=== PROBLEM STATEMENT ===
Among the entries below, one stretch runs from the line that contains "(185, 275) none" through the line that contains "(238, 202) none". Repeat that stretch exactly, ends included, and only that.

=== DATA UNDER STUDY ===
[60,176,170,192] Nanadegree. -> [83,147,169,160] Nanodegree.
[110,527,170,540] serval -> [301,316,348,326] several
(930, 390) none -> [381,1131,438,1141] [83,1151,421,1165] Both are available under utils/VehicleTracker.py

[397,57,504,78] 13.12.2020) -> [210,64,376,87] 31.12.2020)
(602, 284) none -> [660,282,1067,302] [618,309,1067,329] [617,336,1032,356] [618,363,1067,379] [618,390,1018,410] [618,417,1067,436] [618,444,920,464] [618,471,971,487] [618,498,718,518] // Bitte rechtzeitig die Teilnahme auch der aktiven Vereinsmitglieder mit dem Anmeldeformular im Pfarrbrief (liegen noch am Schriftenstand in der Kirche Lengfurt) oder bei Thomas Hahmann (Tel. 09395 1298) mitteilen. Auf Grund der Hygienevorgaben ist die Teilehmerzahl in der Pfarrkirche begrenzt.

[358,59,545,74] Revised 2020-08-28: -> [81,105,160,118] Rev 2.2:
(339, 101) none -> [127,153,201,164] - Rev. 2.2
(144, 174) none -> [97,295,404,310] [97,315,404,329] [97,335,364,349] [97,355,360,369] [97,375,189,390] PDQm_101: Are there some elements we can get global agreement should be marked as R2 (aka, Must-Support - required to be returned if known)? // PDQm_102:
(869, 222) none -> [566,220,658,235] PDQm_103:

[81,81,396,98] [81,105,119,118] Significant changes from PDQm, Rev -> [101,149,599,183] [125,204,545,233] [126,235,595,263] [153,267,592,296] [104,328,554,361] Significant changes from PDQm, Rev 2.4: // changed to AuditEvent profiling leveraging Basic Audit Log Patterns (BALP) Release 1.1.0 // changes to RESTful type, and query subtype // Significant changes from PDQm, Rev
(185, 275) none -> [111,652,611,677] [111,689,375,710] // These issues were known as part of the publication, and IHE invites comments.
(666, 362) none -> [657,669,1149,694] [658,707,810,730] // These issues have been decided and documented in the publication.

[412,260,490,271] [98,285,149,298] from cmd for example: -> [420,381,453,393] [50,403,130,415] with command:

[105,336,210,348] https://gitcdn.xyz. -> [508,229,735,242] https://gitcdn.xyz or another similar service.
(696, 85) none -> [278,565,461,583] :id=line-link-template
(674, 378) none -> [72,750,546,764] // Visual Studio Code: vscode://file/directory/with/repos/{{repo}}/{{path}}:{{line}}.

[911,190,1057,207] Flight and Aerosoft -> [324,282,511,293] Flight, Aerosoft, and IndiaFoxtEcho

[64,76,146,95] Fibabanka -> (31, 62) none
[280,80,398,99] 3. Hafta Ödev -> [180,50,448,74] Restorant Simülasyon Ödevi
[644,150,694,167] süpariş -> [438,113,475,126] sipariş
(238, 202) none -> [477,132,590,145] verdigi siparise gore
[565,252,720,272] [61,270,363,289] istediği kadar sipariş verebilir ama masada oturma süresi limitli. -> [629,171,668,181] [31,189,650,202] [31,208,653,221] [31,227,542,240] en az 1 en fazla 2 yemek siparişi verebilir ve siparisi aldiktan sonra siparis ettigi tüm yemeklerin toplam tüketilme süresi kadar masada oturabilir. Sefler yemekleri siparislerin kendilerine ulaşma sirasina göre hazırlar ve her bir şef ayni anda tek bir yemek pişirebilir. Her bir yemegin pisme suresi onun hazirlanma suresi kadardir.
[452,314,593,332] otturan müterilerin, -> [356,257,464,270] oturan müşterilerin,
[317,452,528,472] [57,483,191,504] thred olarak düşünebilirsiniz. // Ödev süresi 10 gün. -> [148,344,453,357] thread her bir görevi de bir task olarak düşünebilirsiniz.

=== COMPLETED TASK ===
(185, 275) none -> [111,652,611,677] [111,689,375,710] // These issues were known as part of the publication, and IHE invites comments.
(666, 362) none -> [657,669,1149,694] [658,707,810,730] // These issues have been decided and documented in the publication.

[412,260,490,271] [98,285,149,298] from cmd for example: -> [420,381,453,393] [50,403,130,415] with command:

[105,336,210,348] https://gitcdn.xyz. -> [508,229,735,242] https://gitcdn.xyz or another similar service.
(696, 85) none -> [278,565,461,583] :id=line-link-template
(674, 378) none -> [72,750,546,764] // Visual Studio Code: vscode://file/directory/with/repos/{{repo}}/{{path}}:{{line}}.

[911,190,1057,207] Flight and Aerosoft -> [324,282,511,293] Flight, Aerosoft, and IndiaFoxtEcho

[64,76,146,95] Fibabanka -> (31, 62) none
[280,80,398,99] 3. Hafta Ödev -> [180,50,448,74] Restorant Simülasyon Ödevi
[644,150,694,167] süpariş -> [438,113,475,126] sipariş
(238, 202) none -> [477,132,590,145] verdigi siparise gore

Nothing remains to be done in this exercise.